The Court of Appeals of Milan,
with sentence 908 of 2 September 2019, addressed the issue of the validity of
the non-competition agreement subject to the right of option under Article 1331
of the Italian Civil Code for the employer.
Facts of the case
The case in question originates
from the appeal filed by an employee who, after resigning, had asked the Court
of Monza to ascertain and declare the nullity and / or ineffectiveness and / or
invalidity of the clause relating to the right of option attached to the
non-competition agreement asking, at the same time, the employer company to be
ordered to pay the compensation anticipated for that agreement.

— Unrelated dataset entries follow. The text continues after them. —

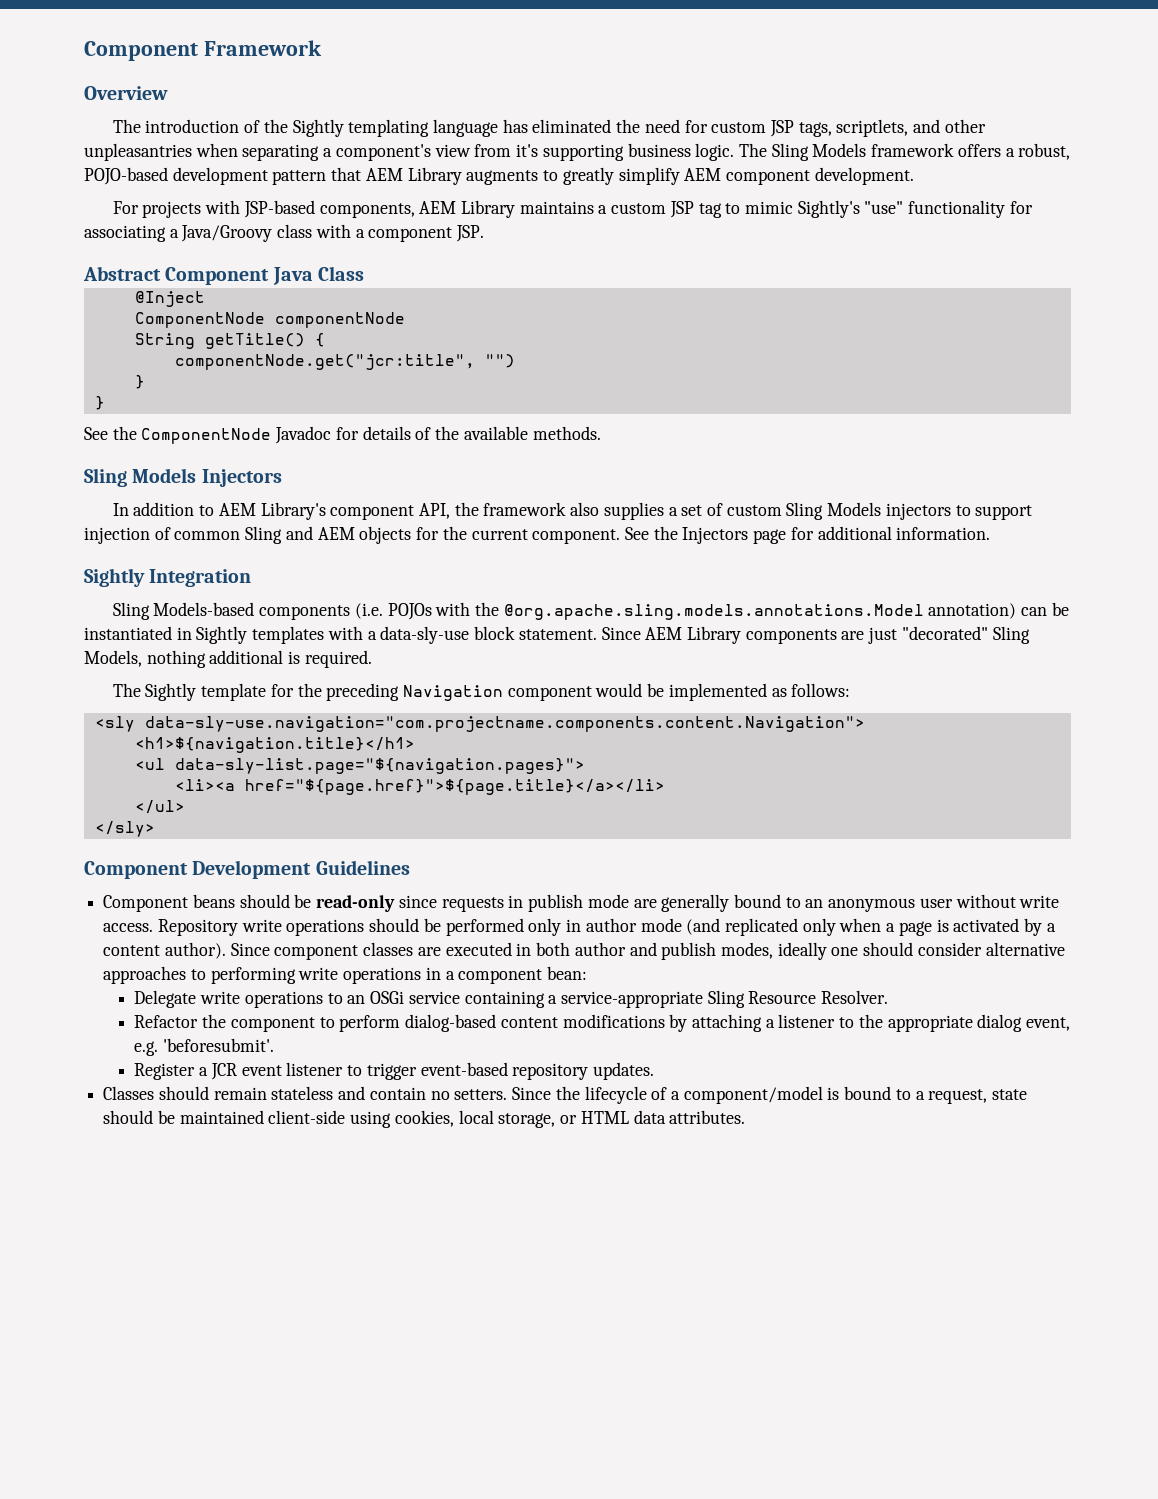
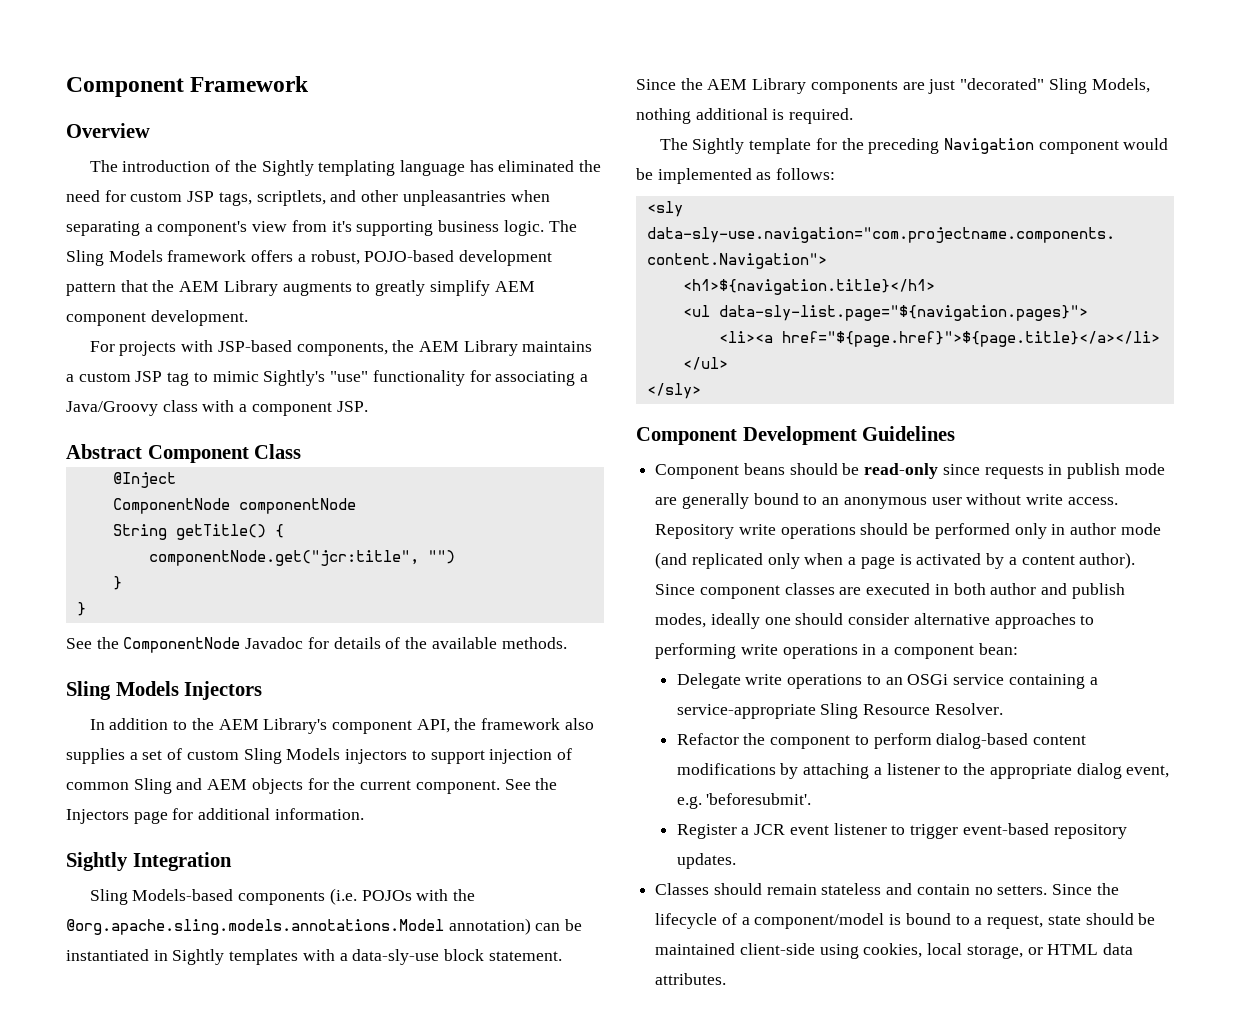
(362, 174) none -> [152,280,175,292] the
(415, 210) none -> [392,340,415,352] the
[272,267,313,285] Java -> (249, 454) none
(215, 510) none -> [191,718,214,730] the
(641, 633) none -> [680,78,703,90] the

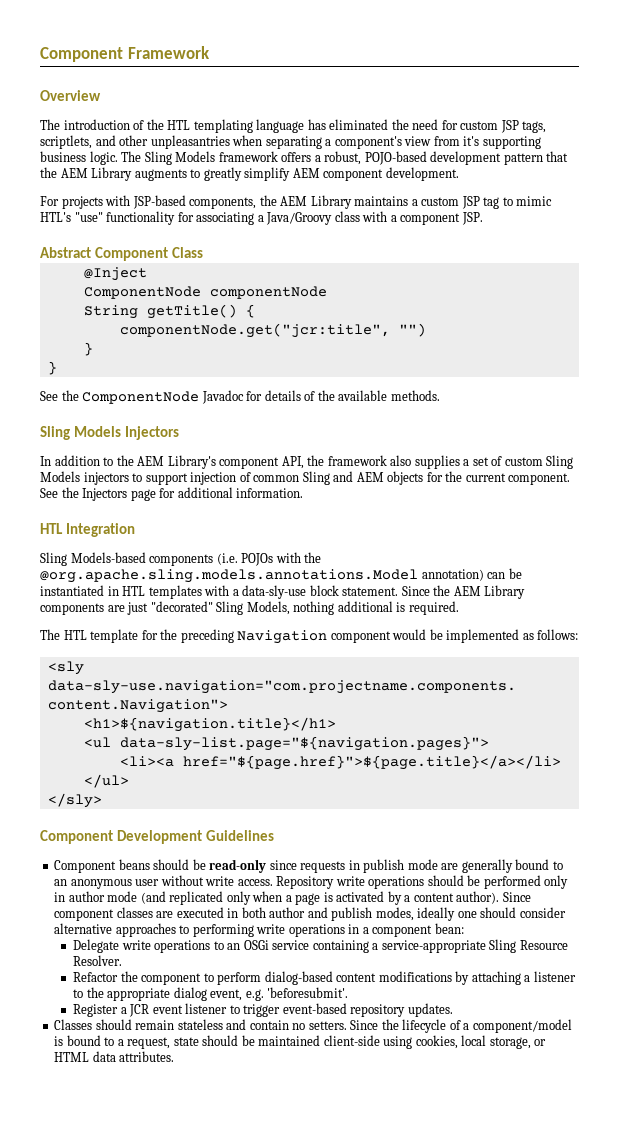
[261,160,314,176] Sightly -> [167,120,191,130] HTL
[263,370,326,386] Sightly's -> [40,212,71,222] HTL's
[66,852,128,871] Sightly -> [40,523,63,534] HTL
[172,949,225,965] Sightly -> [122,586,146,596] HTL
[692,138,745,154] Sightly -> [63,630,87,640] HTL

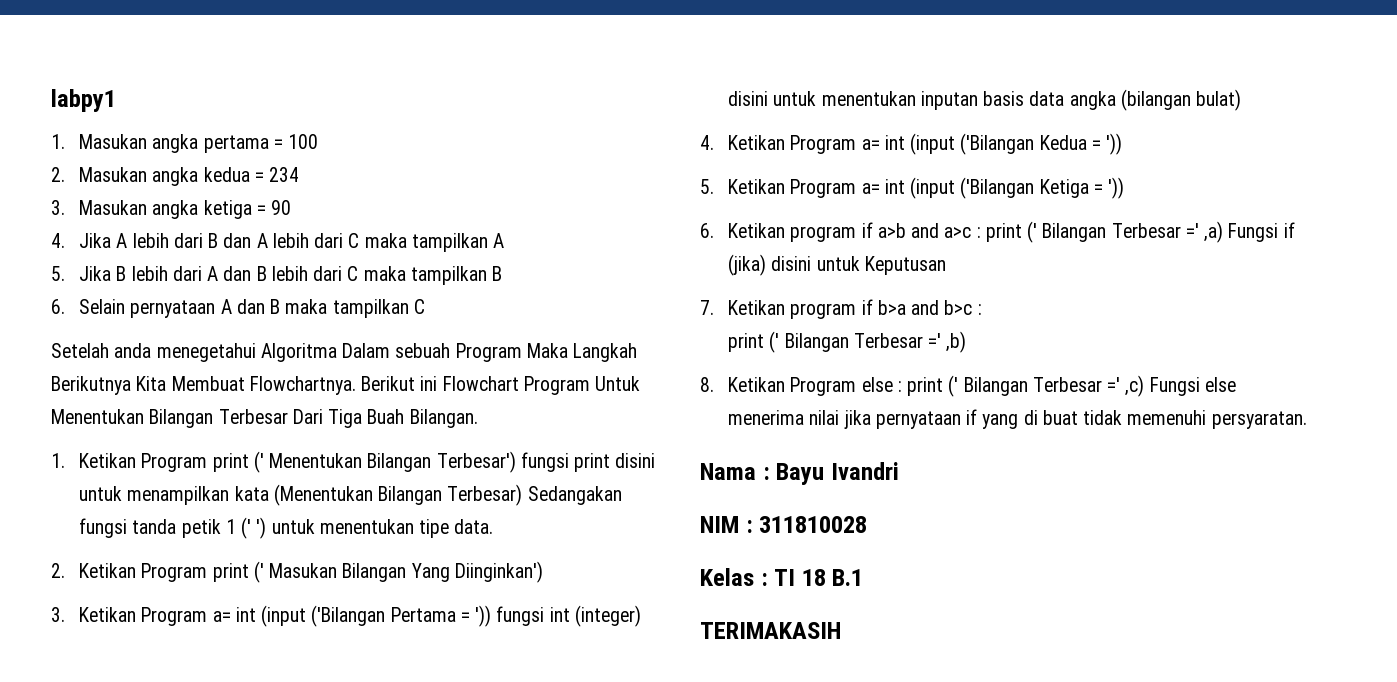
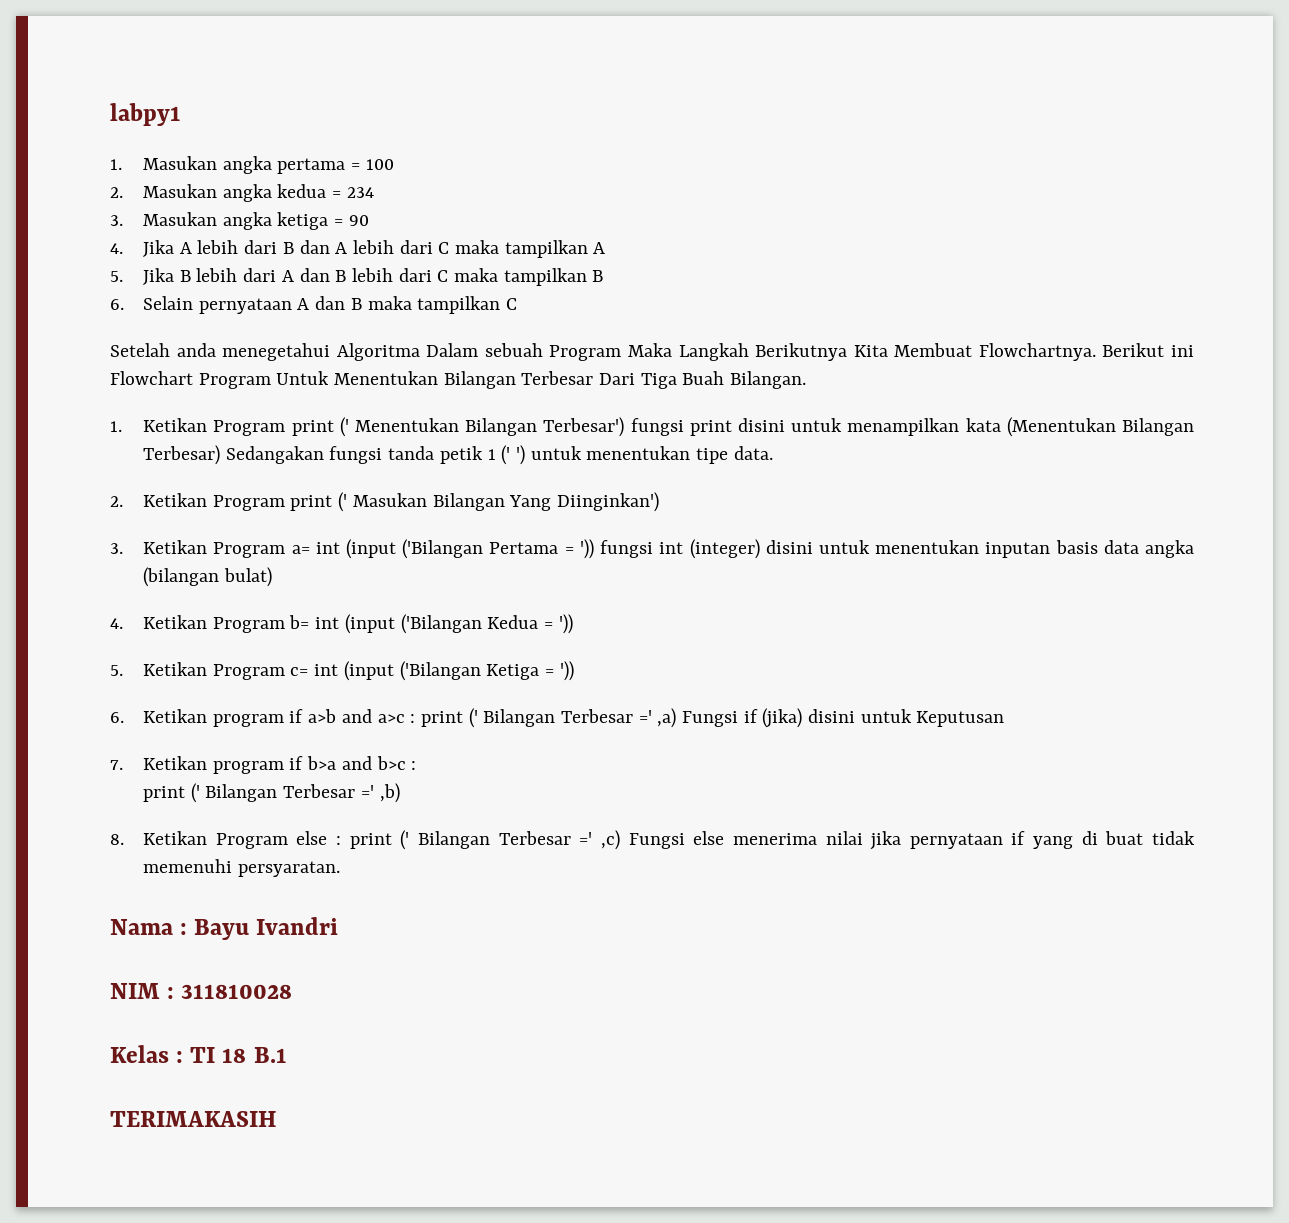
[861,139,880,150] a= -> [289,615,310,629] b=
[861,183,880,194] a= -> [290,667,309,676] c=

The employee’s request was
based on the assumption that the pact, although operating for the period
following the end of the employment relationship, would be finalized with the
relative agreement, thus preventing him from planning his employment future and
consequently constricting his freedom.
In rejecting the action brought
by the employee, the Court stated that it was obvious in this case that the
company had not exercised its right of option and, therefore, that no
non-competition agreement had been concluded between the parties. Consequently,
in the view of the Court, no right to the consideration provided for in the
non-competition agreement could be invoked by the employee. This is because
“this right has never arisen
(Ed. had never arisen), since no
agreement on the point has been reached because of the lack of exercise of the
right of option by the employer“.
Moreover, the Court – expressly
recalling a previous case law (see judgement 13352/2014) – ruled out any
profile of nullity of the clause, pointing out, however, that it had been the
parties themselves, in their full negotiating autonomy, “to regulate their own interests“.
The worker thus appealed
against the decision of the Court.
The decision of the Court of Appeals of Milan
In the opinion of the Milan
Court of Appeals, the failure of the
employer to exercise its right of option
makes it possible to state that no
agreement had been reached between the parties and that, as a result, no right to remuneration had arisen for
the employee. In fact, it should be considered that in the typical structure
provided for by the law, “the party
bound by the option, i.e. by their own statement, is not bound by the final
contractual performance until the other party accepts it, thus constituting the
final contractual relationship“.
The District Court then
remarked that the institution of the option under Article 1331 of the Italian
Civil Code is part of a more complex case of progressive formation of
contracts, initially consisting of an agreement concerning the irrevocability
of the proposal of the promisor, and, subsequently, of the (possible)
acceptance of the promisor, who, settling with the previous proposal, completes
the new legal transaction.
According to the Court of
Appeals, the perfection scheme is therefore not that of the
proposal-acceptance, but that of the preparatory
option contract, followed by the exercise of that right, by means of a
unilateral declaration of acceptance within a period fixed in the contract
itself or, failing that, by the judge. And, therefore, once this period has
expired, the option is no longer valid, since it is a period of validity of a
contract and not of irrevocability of the proposal.
In essence, the right of option
is a potestative right, since it corresponds, on the passive side, to a
position of subjection, given that, at the sole initiative of the option
holder, the grantor may be subject to the conclusion of the final contract.
Last but not least, the Court
of Appeals pointed out that there had been no constriction to the worker’s
contractual freedom. This was because he himself had voluntarily resigned by
accepting a different job offer and had not shown that he had been limited by
the company’s failure to notify him of the exercise of his option.
In light of the above, the
Court of Appeals rejected the employee’s appeal against the judgement of first
instance, not finding any violation of the law inherent to the right of option
under Article 1331 of the Italian Civil Code.